(Change detection data)

Segment Open

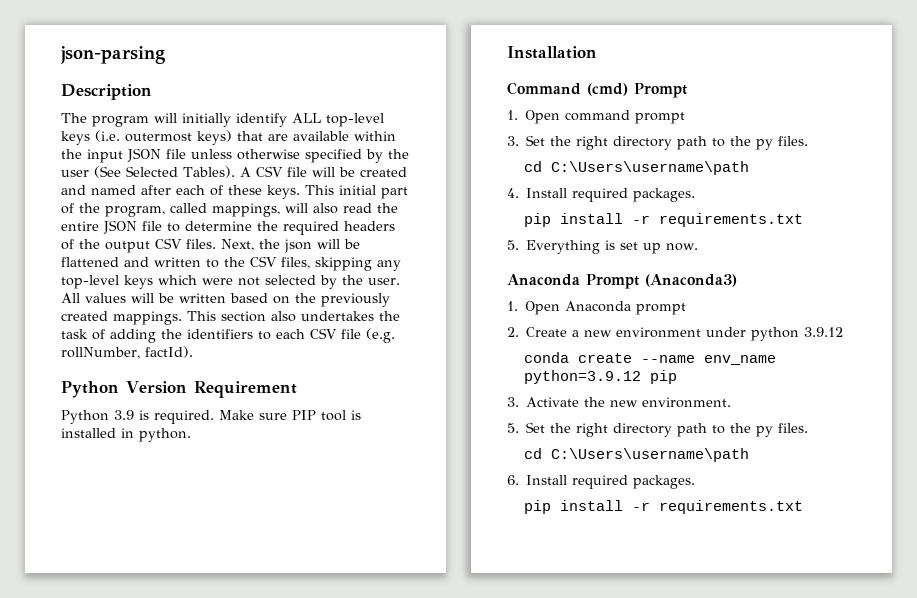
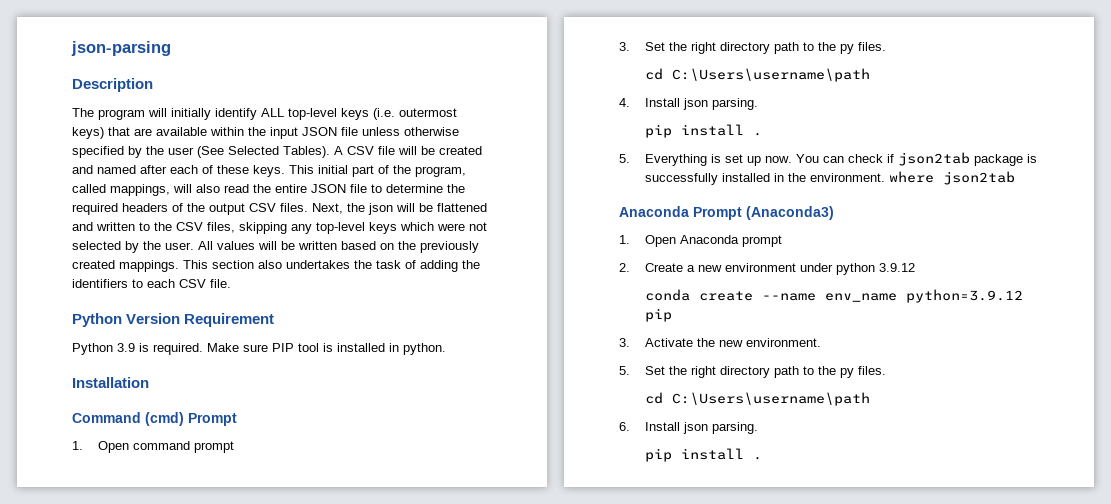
[341,328,395,343] [61,346,193,359] file (e.g. rollNumber, factId). -> [210,279,231,288] file.
[572,188,696,202] [524,213,804,227] required packages. // pip install -r requirements.txt -> [682,98,758,110] [644,124,762,138] json parsing. // pip install .
(699, 247) none -> [795,152,1037,166] [644,171,1015,185] You can check if json2tab package is successfully installed in the environment. where json2tab
[572,475,696,489] [524,500,804,514] required packages. // pip install -r requirements.txt -> [682,422,758,434] [644,448,762,462] json parsing. // pip install .

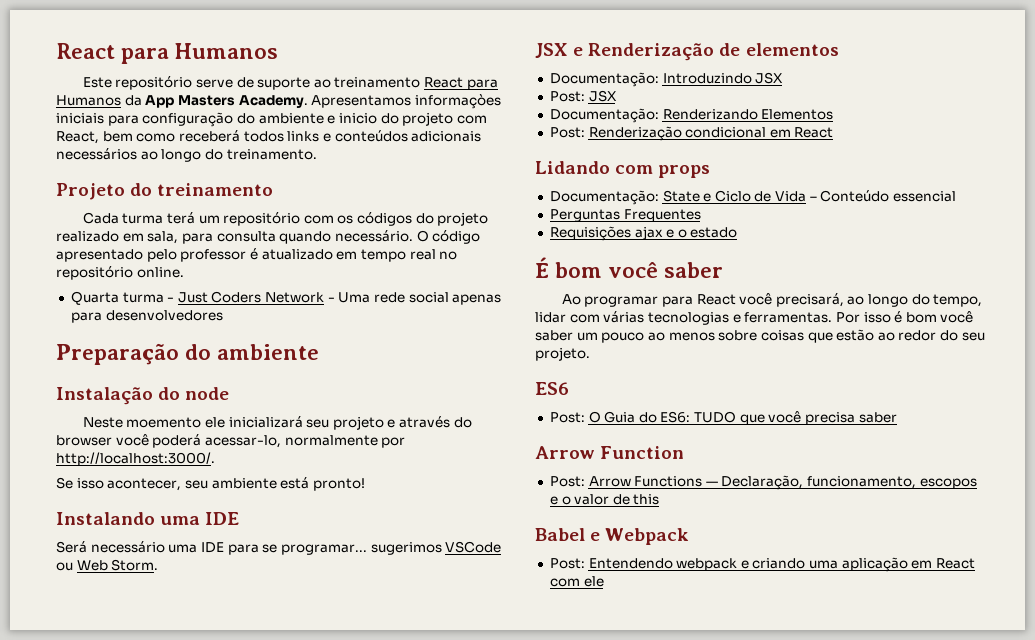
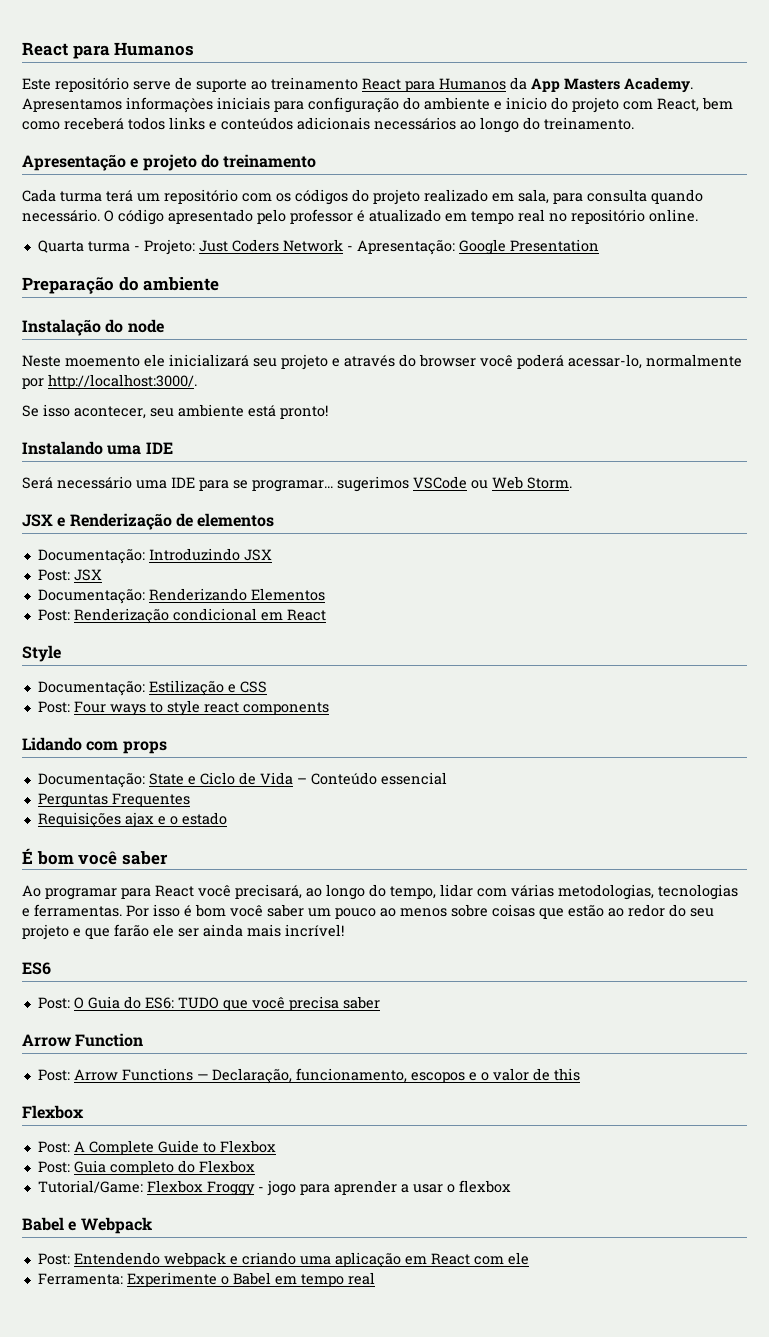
[56,183,125,200] Projeto -> [22,154,197,171] Apresentação e projeto
(175, 299) none -> [143,239,195,255] Projeto:
[338,292,502,305] [70,310,223,323] Uma rede social apenas para desenvolvedores -> [356,239,599,255] Apresentação: Google Presentation
(834, 132) none -> [22,645,61,662] [37,680,267,696] [37,700,329,716] // Style // Documentação: Estilização e CSS // Post: Four ways to style react components
(645, 317) none -> [558,884,654,900] metodologias,
[535,347,590,361] projeto. -> [22,924,344,940] projeto e que farão ele ser ainda mais incrível!
(660, 499) none -> [22,1105,84,1119] [37,1140,276,1155] [37,1160,255,1175] [37,1180,511,1196] // Flexbox // Post: A Complete Guide to Flexbox // Post: Guia completo do Flexbox // Tutorial/Game: Flexbox Froggy - jogo para aprender a usar o flexbox
(604, 581) none -> [37,1272,375,1287] // Ferramenta: Experimente o Babel em tempo real

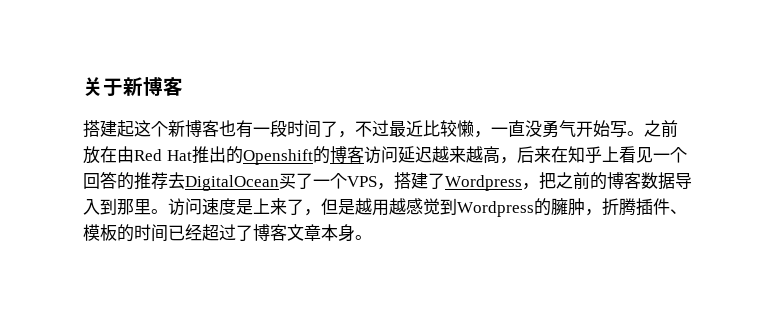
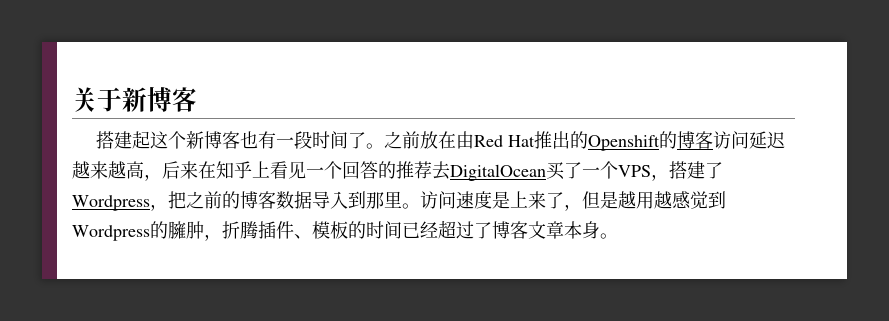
[338,120,627,138] ，不过最近比较懒，一直没勇气开始写 -> (367, 140) none

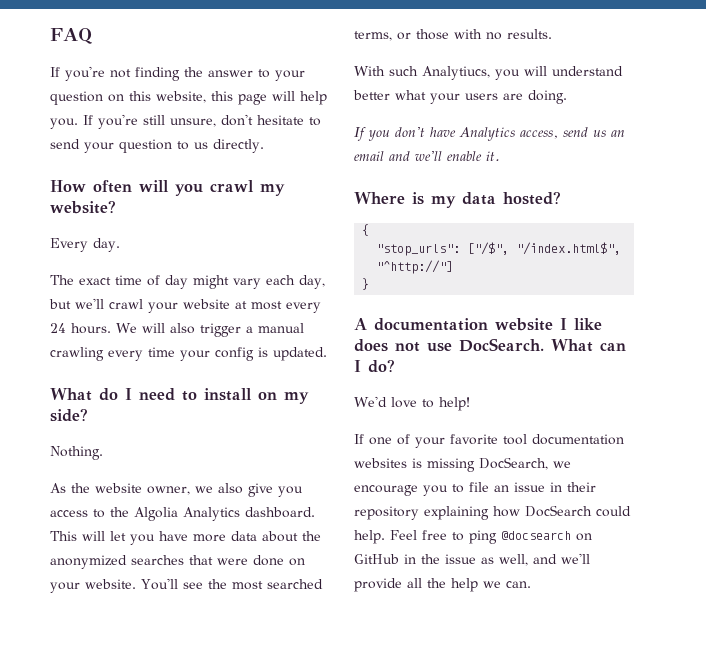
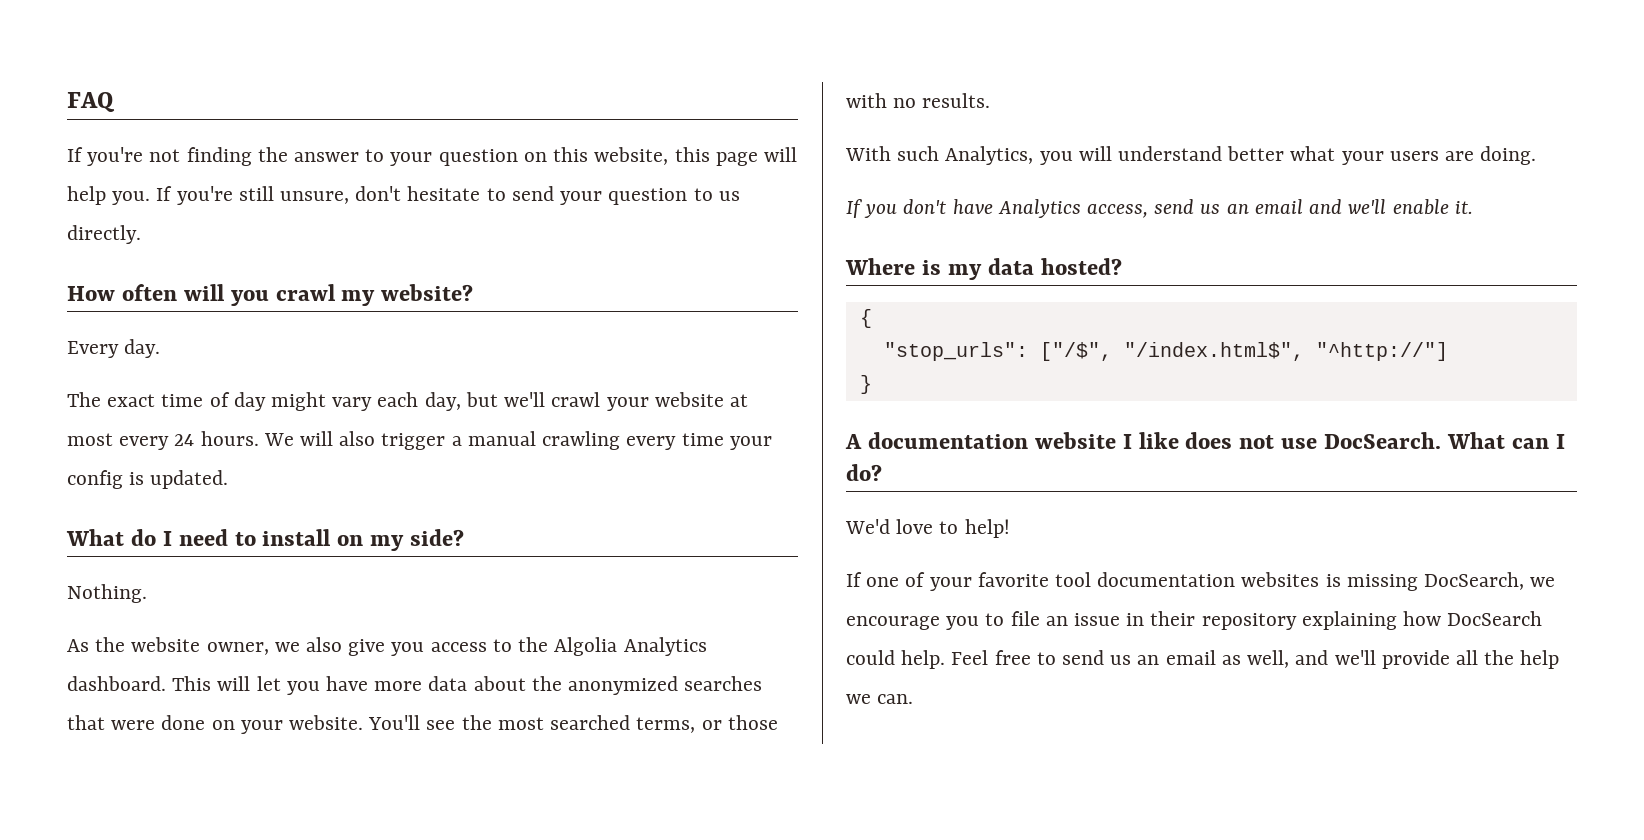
[422,66,490,80] Analytiucs, -> [945,146,1034,165] Analytics,
[469,530,592,544] [354,554,476,564] ping @docsearch on GitHub in the issue -> [1062,650,1216,665] send us an email

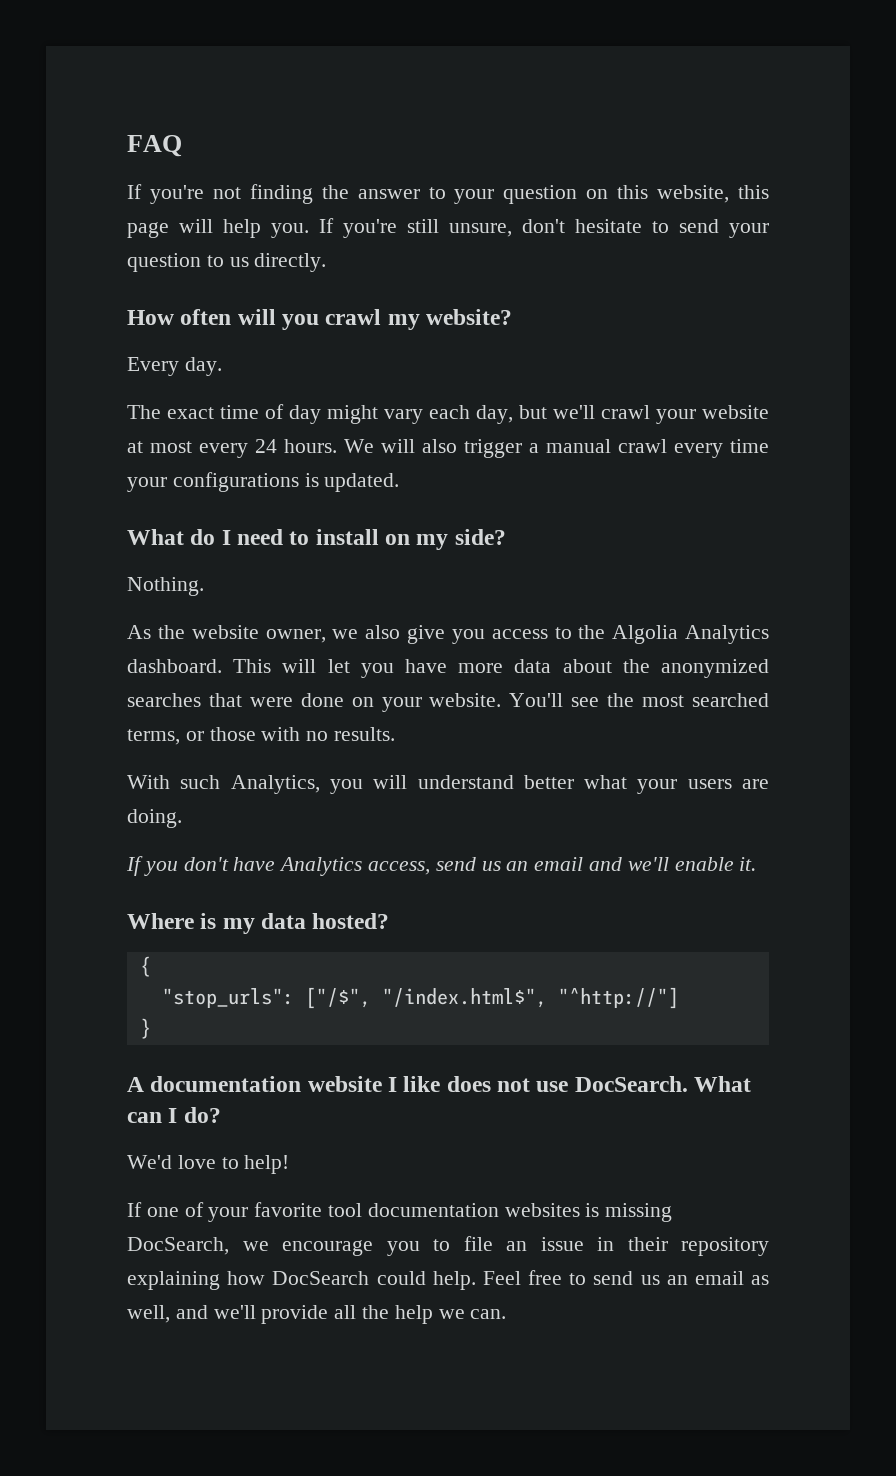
[542,431,621,450] crawling -> [618,439,667,453] crawl
[67,470,123,489] config -> [172,472,299,492] configurations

Segment Closed

* [THE TASK]
Your task is to transcribe, exactly and without additions, every line from the one that contains "[572,188,696,202] [524,213,804,227] required" to the end of the entries above, both included. Omit all pictures.

* [EXPECTED OUTPUT]
[572,188,696,202] [524,213,804,227] required packages. // pip install -r requirements.txt -> [682,98,758,110] [644,124,762,138] json parsing. // pip install .
(699, 247) none -> [795,152,1037,166] [644,171,1015,185] You can check if json2tab package is successfully installed in the environment. where json2tab
[572,475,696,489] [524,500,804,514] required packages. // pip install -r requirements.txt -> [682,422,758,434] [644,448,762,462] json parsing. // pip install .

[56,183,125,200] Projeto -> [22,154,197,171] Apresentação e projeto
(175, 299) none -> [143,239,195,255] Projeto:
[338,292,502,305] [70,310,223,323] Uma rede social apenas para desenvolvedores -> [356,239,599,255] Apresentação: Google Presentation
(834, 132) none -> [22,645,61,662] [37,680,267,696] [37,700,329,716] // Style // Documentação: Estilização e CSS // Post: Four ways to style react components
(645, 317) none -> [558,884,654,900] metodologias,
[535,347,590,361] projeto. -> [22,924,344,940] projeto e que farão ele ser ainda mais incrível!
(660, 499) none -> [22,1105,84,1119] [37,1140,276,1155] [37,1160,255,1175] [37,1180,511,1196] // Flexbox // Post: A Complete Guide to Flexbox // Post: Guia completo do Flexbox // Tutorial/Game: Flexbox Froggy - jogo para aprender a usar o flexbox
(604, 581) none -> [37,1272,375,1287] // Ferramenta: Experimente o Babel em tempo real

[338,120,627,138] ，不过最近比较懒，一直没勇气开始写 -> (367, 140) none

[422,66,490,80] Analytiucs, -> [945,146,1034,165] Analytics,
[469,530,592,544] [354,554,476,564] ping @docsearch on GitHub in the issue -> [1062,650,1216,665] send us an email

[542,431,621,450] crawling -> [618,439,667,453] crawl
[67,470,123,489] config -> [172,472,299,492] configurations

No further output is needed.